Uitspraak
RECHTBANK ZEELAND-WEST-BRABANT
uitspraak van 11 oktober 2022 van de voorzieningenrechter in de zaken tussen
[namen belanghebbenden],
Rechtbank Zeeland-West-Brabant
Op 11 oktober 2022 heeft de voorzieningenrechter van de Rechtbank Zeeland-West-Brabant uitspraak gedaan in een zaak waarin verzoeksters bezwaar maakten tegen een besluit van het college van burgemeester en wethouders van de gemeente Alphen-Chaam. Dit besluit, genomen op 24 augustus 2022, hield in dat verzoeksters een last onder dwangsom werd opgelegd om te staken met de productie van hokken voor knaagdieren en de opslag van goederen bestemd voor een dierenwinkel. Verzoekster sub 1, die de hokken produceert, en verzoekster sub 2, de verhuurder van de loods, hebben een voorlopige voorziening gevraagd om deze last te schorsen. Tijdens de zitting op 27 september 2022 hebben beide verzoeksters hun standpunten toegelicht, bijgestaan door hun gemachtigden. Het college werd vertegenwoordigd door mr. J.C. Stouten.

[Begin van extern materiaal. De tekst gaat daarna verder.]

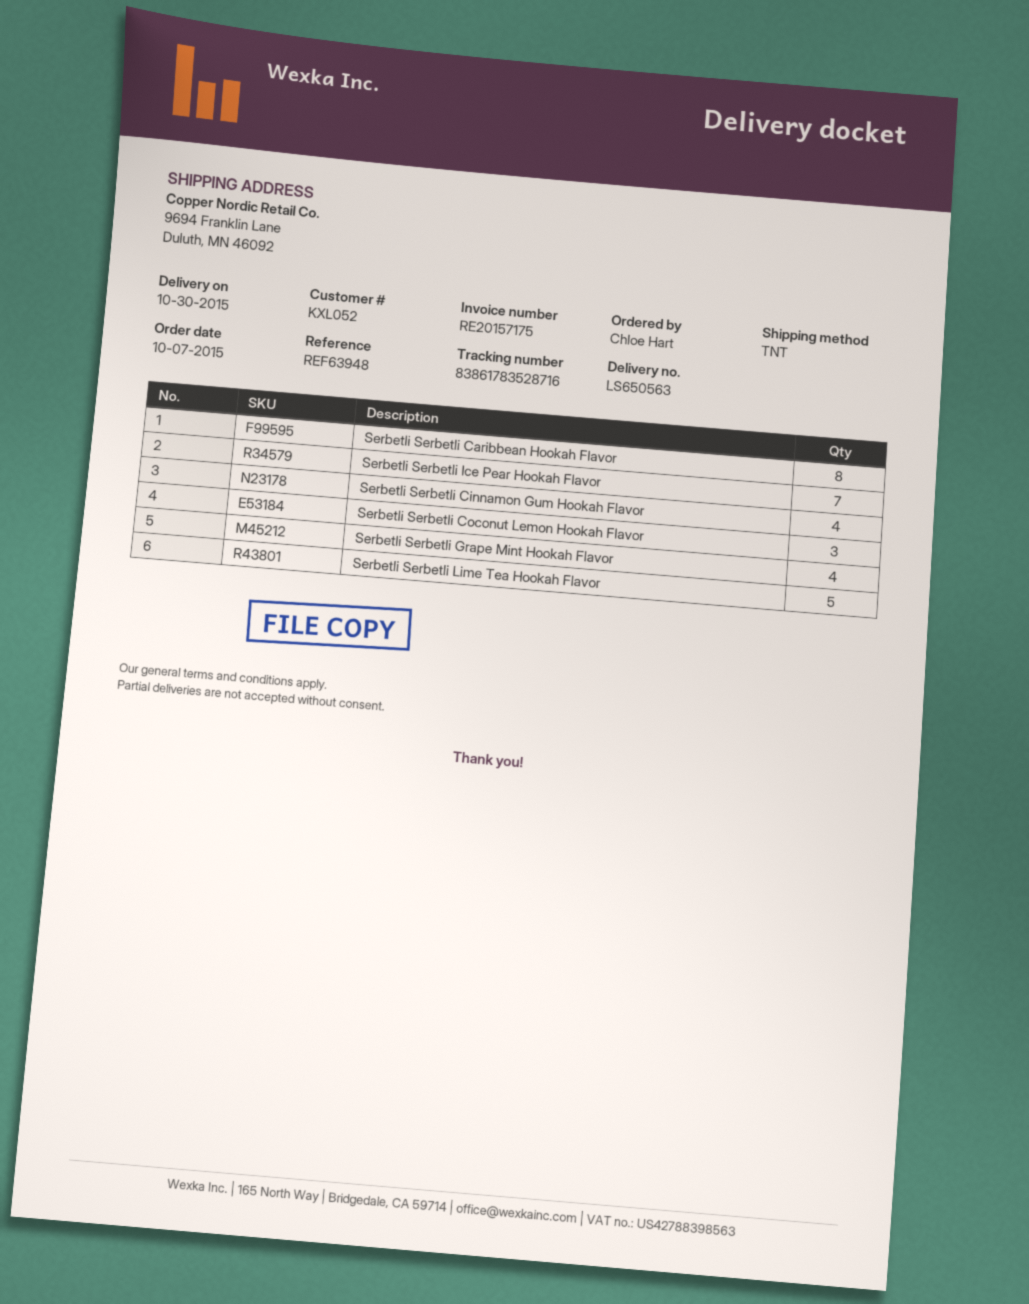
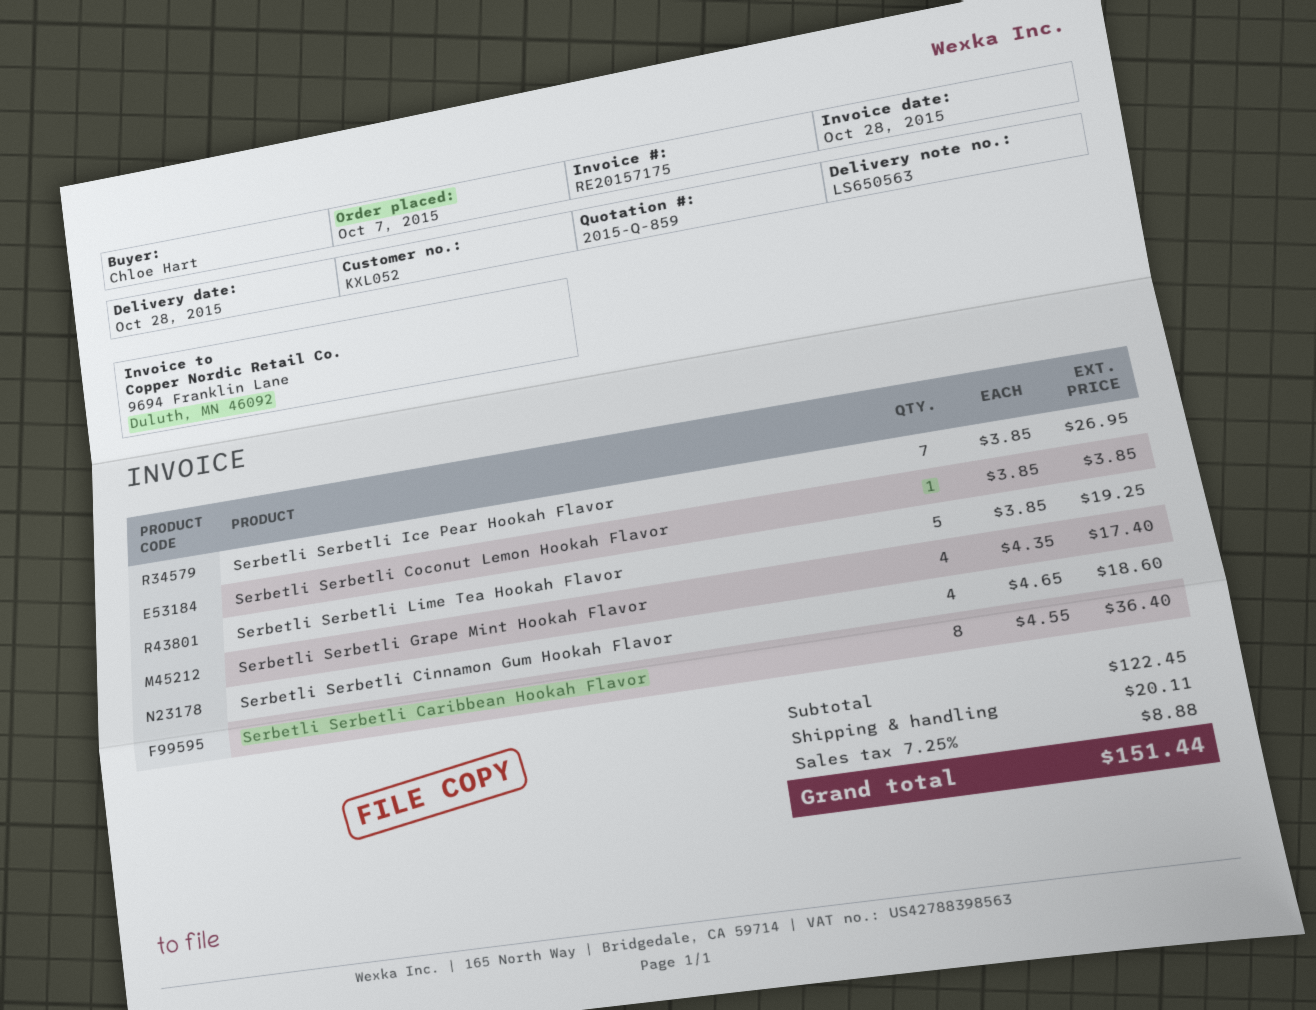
delivery date: 2015-10-30 -> 2015-10-28
Serbetli Serbetli Coconut Lemon Hookah Flavor: 3 -> 1

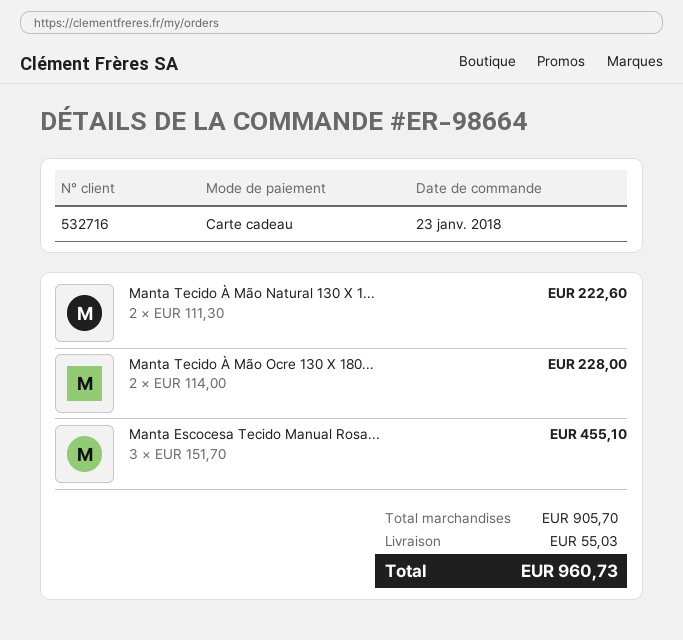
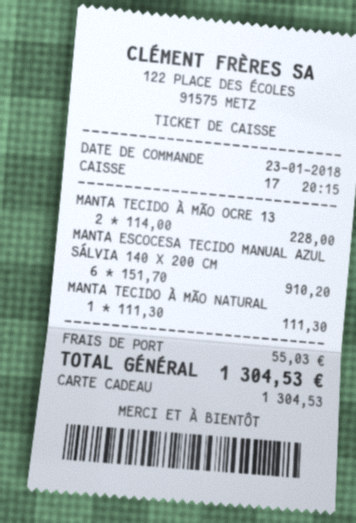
Manta Tecido À Mão Natural 130 X 1...: 2 x 111.30 = 222.60 -> 1 x 111.30 = 111.30
Manta Escocesa Tecido Manual Rosa...: 3 x 151.70 = 455.10 -> none
MANTA ESCOCESA TECIDO MANUAL AZUL SÁLVIA 140 X 200 CM: none -> 6 x 151.70 = 910.20
total: 960.73 -> 1304.53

De voorzieningenrechter heeft vastgesteld dat de loods in strijd met het bestemmingsplan wordt gebruikt voor de assemblage van hokken en opslag van dierenvoer. De rechter heeft overwogen dat het college terecht heeft geconcludeerd dat het gebruik van de loods door verzoeksters in strijd is met het bestemmingsplan, en dat het college bevoegd was om de last onder dwangsom op te leggen. De voorzieningenrechter heeft de belangen van verzoeksters afgewogen tegen het belang van handhaving van de bestemmingsplanregels en heeft geconcludeerd dat de verzoeksters niet in hun verzoek konden worden ontvangen. De voorzieningenrechter heeft het verzoek om voorlopige voorziening afgewezen, met de overweging dat de termijn voor het beëindigen van de overtredingen niet onredelijk was en dat verzoeksters voldoende tijd hadden gekregen om aan de eisen te voldoen.
De uitspraak is openbaar gemaakt op 11 oktober 2022 en er staat geen rechtsmiddel open tegen deze beslissing.